→ **Exercise goal**: Return the data. Every word must match.

Extracted data entries:
....................

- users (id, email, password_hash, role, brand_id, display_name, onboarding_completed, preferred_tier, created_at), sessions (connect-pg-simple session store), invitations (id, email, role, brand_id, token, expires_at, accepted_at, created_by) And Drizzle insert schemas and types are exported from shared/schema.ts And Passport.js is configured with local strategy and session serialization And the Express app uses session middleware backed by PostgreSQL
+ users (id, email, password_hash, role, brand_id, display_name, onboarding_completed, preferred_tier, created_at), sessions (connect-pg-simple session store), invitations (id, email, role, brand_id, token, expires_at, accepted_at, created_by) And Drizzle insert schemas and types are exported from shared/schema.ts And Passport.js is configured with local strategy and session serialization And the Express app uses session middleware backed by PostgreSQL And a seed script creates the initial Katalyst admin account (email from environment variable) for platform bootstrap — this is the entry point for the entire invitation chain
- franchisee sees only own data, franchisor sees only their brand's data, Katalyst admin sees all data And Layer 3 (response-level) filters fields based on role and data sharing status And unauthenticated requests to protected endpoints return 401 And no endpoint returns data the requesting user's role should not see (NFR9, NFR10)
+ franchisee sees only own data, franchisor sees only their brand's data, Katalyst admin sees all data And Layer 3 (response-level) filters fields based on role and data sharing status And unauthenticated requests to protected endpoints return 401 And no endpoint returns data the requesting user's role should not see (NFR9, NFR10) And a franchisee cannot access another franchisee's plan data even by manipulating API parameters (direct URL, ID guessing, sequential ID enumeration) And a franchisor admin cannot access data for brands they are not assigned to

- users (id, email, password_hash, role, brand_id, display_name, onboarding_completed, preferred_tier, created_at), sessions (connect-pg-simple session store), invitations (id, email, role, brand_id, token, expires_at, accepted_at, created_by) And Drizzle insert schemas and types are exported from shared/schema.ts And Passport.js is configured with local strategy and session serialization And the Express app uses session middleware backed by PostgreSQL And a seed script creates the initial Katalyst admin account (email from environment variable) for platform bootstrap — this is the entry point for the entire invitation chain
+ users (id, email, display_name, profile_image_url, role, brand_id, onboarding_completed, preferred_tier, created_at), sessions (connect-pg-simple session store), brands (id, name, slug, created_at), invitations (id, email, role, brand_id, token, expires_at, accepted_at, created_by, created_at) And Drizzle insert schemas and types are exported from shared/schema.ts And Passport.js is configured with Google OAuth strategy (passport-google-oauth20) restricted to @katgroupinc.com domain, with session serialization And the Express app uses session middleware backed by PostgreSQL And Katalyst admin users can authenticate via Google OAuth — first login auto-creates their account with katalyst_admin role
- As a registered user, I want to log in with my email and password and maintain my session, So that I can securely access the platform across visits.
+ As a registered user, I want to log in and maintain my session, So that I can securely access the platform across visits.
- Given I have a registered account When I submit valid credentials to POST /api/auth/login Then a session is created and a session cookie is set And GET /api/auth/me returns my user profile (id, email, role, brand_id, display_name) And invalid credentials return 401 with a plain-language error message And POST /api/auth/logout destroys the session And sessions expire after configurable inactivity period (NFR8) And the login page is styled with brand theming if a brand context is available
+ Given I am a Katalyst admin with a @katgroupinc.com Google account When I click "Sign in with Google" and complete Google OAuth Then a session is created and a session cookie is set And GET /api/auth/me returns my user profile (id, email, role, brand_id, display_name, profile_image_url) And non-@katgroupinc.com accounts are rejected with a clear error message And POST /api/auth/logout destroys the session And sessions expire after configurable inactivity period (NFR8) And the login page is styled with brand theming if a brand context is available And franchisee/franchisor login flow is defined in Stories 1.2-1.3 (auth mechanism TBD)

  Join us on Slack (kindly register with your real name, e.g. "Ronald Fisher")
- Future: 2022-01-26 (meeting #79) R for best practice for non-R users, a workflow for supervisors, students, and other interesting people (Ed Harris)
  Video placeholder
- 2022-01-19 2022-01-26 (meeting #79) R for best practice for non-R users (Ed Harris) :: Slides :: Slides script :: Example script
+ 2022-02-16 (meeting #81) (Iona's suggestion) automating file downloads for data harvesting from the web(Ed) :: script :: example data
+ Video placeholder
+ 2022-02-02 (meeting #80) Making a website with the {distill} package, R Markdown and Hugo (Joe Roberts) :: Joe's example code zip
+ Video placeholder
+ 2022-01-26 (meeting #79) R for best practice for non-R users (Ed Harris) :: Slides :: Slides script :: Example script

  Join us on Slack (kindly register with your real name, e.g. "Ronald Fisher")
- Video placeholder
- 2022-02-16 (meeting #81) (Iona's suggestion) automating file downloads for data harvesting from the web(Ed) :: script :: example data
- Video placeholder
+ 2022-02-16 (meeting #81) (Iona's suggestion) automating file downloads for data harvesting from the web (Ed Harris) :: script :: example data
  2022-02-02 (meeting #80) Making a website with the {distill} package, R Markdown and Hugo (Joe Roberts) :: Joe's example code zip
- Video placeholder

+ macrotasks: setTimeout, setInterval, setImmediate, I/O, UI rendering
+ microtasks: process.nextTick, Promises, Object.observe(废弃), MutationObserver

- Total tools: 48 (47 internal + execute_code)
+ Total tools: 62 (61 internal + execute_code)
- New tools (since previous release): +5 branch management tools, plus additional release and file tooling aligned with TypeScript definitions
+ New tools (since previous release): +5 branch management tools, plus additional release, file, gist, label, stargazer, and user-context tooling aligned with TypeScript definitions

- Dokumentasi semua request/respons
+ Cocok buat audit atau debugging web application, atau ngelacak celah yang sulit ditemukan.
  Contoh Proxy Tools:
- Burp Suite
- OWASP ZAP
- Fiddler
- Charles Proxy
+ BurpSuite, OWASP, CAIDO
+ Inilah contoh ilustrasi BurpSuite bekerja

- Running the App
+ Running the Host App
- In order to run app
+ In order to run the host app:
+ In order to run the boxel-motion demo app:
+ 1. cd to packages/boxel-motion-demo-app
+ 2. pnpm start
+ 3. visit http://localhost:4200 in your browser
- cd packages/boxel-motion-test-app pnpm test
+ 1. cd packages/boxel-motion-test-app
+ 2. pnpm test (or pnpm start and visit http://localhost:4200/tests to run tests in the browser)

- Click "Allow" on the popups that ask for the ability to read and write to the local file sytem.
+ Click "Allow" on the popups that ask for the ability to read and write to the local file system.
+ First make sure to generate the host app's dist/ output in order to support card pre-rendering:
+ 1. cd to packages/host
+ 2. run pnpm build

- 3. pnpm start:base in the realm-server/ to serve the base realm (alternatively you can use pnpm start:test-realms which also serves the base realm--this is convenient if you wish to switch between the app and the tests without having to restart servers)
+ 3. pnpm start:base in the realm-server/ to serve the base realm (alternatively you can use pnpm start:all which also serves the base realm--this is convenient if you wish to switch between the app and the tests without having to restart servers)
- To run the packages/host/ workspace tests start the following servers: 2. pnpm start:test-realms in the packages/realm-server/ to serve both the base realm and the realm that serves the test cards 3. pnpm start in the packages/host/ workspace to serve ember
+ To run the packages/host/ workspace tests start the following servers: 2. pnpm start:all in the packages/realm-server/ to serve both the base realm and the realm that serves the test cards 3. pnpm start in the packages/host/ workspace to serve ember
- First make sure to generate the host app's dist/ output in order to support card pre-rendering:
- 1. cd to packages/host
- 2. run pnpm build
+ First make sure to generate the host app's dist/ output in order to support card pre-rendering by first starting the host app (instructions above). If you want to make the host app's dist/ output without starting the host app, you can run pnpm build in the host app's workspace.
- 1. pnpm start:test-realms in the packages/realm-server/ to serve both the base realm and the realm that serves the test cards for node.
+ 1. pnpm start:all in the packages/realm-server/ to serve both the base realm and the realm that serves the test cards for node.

....................

→ **Written reply**:
- users (id, email, password_hash, role, brand_id, display_name, onboarding_completed, preferred_tier, created_at), sessions (connect-pg-simple session store), invitations (id, email, role, brand_id, token, expires_at, accepted_at, created_by) And Drizzle insert schemas and types are exported from shared/schema.ts And Passport.js is configured with local strategy and session serialization And the Express app uses session middleware backed by PostgreSQL
+ users (id, email, password_hash, role, brand_id, display_name, onboarding_completed, preferred_tier, created_at), sessions (connect-pg-simple session store), invitations (id, email, role, brand_id, token, expires_at, accepted_at, created_by) And Drizzle insert schemas and types are exported from shared/schema.ts And Passport.js is configured with local strategy and session serialization And the Express app uses session middleware backed by PostgreSQL And a seed script creates the initial Katalyst admin account (email from environment variable) for platform bootstrap — this is the entry point for the entire invitation chain
- franchisee sees only own data, franchisor sees only their brand's data, Katalyst admin sees all data And Layer 3 (response-level) filters fields based on role and data sharing status And unauthenticated requests to protected endpoints return 401 And no endpoint returns data the requesting user's role should not see (NFR9, NFR10)
+ franchisee sees only own data, franchisor sees only their brand's data, Katalyst admin sees all data And Layer 3 (response-level) filters fields based on role and data sharing status And unauthenticated requests to protected endpoints return 401 And no endpoint returns data the requesting user's role should not see (NFR9, NFR10) And a franchisee cannot access another franchisee's plan data even by manipulating API parameters (direct URL, ID guessing, sequential ID enumeration) And a franchisor admin cannot access data for brands they are not assigned to

- users (id, email, password_hash, role, brand_id, display_name, onboarding_completed, preferred_tier, created_at), sessions (connect-pg-simple session store), invitations (id, email, role, brand_id, token, expires_at, accepted_at, created_by) And Drizzle insert schemas and types are exported from shared/schema.ts And Passport.js is configured with local strategy and session serialization And the Express app uses session middleware backed by PostgreSQL And a seed script creates the initial Katalyst admin account (email from environment variable) for platform bootstrap — this is the entry point for the entire invitation chain
+ users (id, email, display_name, profile_image_url, role, brand_id, onboarding_completed, preferred_tier, created_at), sessions (connect-pg-simple session store), brands (id, name, slug, created_at), invitations (id, email, role, brand_id, token, expires_at, accepted_at, created_by, created_at) And Drizzle insert schemas and types are exported from shared/schema.ts And Passport.js is configured with Google OAuth strategy (passport-google-oauth20) restricted to @katgroupinc.com domain, with session serialization And the Express app uses session middleware backed by PostgreSQL And Katalyst admin users can authenticate via Google OAuth — first login auto-creates their account with katalyst_admin role
- As a registered user, I want to log in with my email and password and maintain my session, So that I can securely access the platform across visits.
+ As a registered user, I want to log in and maintain my session, So that I can securely access the platform across visits.
- Given I have a registered account When I submit valid credentials to POST /api/auth/login Then a session is created and a session cookie is set And GET /api/auth/me returns my user profile (id, email, role, brand_id, display_name) And invalid credentials return 401 with a plain-language error message And POST /api/auth/logout destroys the session And sessions expire after configurable inactivity period (NFR8) And the login page is styled with brand theming if a brand context is available
+ Given I am a Katalyst admin with a @katgroupinc.com Google account When I click "Sign in with Google" and complete Google OAuth Then a session is created and a session cookie is set And GET /api/auth/me returns my user profile (id, email, role, brand_id, display_name, profile_image_url) And non-@katgroupinc.com accounts are rejected with a clear error message And POST /api/auth/logout destroys the session And sessions expire after configurable inactivity period (NFR8) And the login page is styled with brand theming if a brand context is available And franchisee/franchisor login flow is defined in Stories 1.2-1.3 (auth mechanism TBD)

  Join us on Slack (kindly register with your real name, e.g. "Ronald Fisher")
- Future: 2022-01-26 (meeting #79) R for best practice for non-R users, a workflow for supervisors, students, and other interesting people (Ed Harris)
  Video placeholder
- 2022-01-19 2022-01-26 (meeting #79) R for best practice for non-R users (Ed Harris) :: Slides :: Slides script :: Example script
+ 2022-02-16 (meeting #81) (Iona's suggestion) automating file downloads for data harvesting from the web(Ed) :: script :: example data
+ Video placeholder
+ 2022-02-02 (meeting #80) Making a website with the {distill} package, R Markdown and Hugo (Joe Roberts) :: Joe's example code zip
+ Video placeholder
+ 2022-01-26 (meeting #79) R for best practice for non-R users (Ed Harris) :: Slides :: Slides script :: Example script

  Join us on Slack (kindly register with your real name, e.g. "Ronald Fisher")
- Video placeholder
- 2022-02-16 (meeting #81) (Iona's suggestion) automating file downloads for data harvesting from the web(Ed) :: script :: example data
- Video placeholder
+ 2022-02-16 (meeting #81) (Iona's suggestion) automating file downloads for data harvesting from the web (Ed Harris) :: script :: example data
  2022-02-02 (meeting #80) Making a website with the {distill} package, R Markdown and Hugo (Joe Roberts) :: Joe's example code zip
- Video placeholder

+ macrotasks: setTimeout, setInterval, setImmediate, I/O, UI rendering
+ microtasks: process.nextTick, Promises, Object.observe(废弃), MutationObserver

- Total tools: 48 (47 internal + execute_code)
+ Total tools: 62 (61 internal + execute_code)
- New tools (since previous release): +5 branch management tools, plus additional release and file tooling aligned with TypeScript definitions
+ New tools (since previous release): +5 branch management tools, plus additional release, file, gist, label, stargazer, and user-context tooling aligned with TypeScript definitions

- Dokumentasi semua request/respons
+ Cocok buat audit atau debugging web application, atau ngelacak celah yang sulit ditemukan.
  Contoh Proxy Tools:
- Burp Suite
- OWASP ZAP
- Fiddler
- Charles Proxy
+ BurpSuite, OWASP, CAIDO
+ Inilah contoh ilustrasi BurpSuite bekerja

- Running the App
+ Running the Host App
- In order to run app
+ In order to run the host app:
+ In order to run the boxel-motion demo app:
+ 1. cd to packages/boxel-motion-demo-app
+ 2. pnpm start
+ 3. visit http://localhost:4200 in your browser
- cd packages/boxel-motion-test-app pnpm test
+ 1. cd packages/boxel-motion-test-app
+ 2. pnpm test (or pnpm start and visit http://localhost:4200/tests to run tests in the browser)

- Click "Allow" on the popups that ask for the ability to read and write to the local file sytem.
+ Click "Allow" on the popups that ask for the ability to read and write to the local file system.
+ First make sure to generate the host app's dist/ output in order to support card pre-rendering:
+ 1. cd to packages/host
+ 2. run pnpm build

- 3. pnpm start:base in the realm-server/ to serve the base realm (alternatively you can use pnpm start:test-realms which also serves the base realm--this is convenient if you wish to switch between the app and the tests without having to restart servers)
+ 3. pnpm start:base in the realm-server/ to serve the base realm (alternatively you can use pnpm start:all which also serves the base realm--this is convenient if you wish to switch between the app and the tests without having to restart servers)
- To run the packages/host/ workspace tests start the following servers: 2. pnpm start:test-realms in the packages/realm-server/ to serve both the base realm and the realm that serves the test cards 3. pnpm start in the packages/host/ workspace to serve ember
+ To run the packages/host/ workspace tests start the following servers: 2. pnpm start:all in the packages/realm-server/ to serve both the base realm and the realm that serves the test cards 3. pnpm start in the packages/host/ workspace to serve ember
- First make sure to generate the host app's dist/ output in order to support card pre-rendering:
- 1. cd to packages/host
- 2. run pnpm build
+ First make sure to generate the host app's dist/ output in order to support card pre-rendering by first starting the host app (instructions above). If you want to make the host app's dist/ output without starting the host app, you can run pnpm build in the host app's workspace.
- 1. pnpm start:test-realms in the packages/realm-server/ to serve both the base realm and the realm that serves the test cards for node.
+ 1. pnpm start:all in the packages/realm-server/ to serve both the base realm and the realm that serves the test cards for node.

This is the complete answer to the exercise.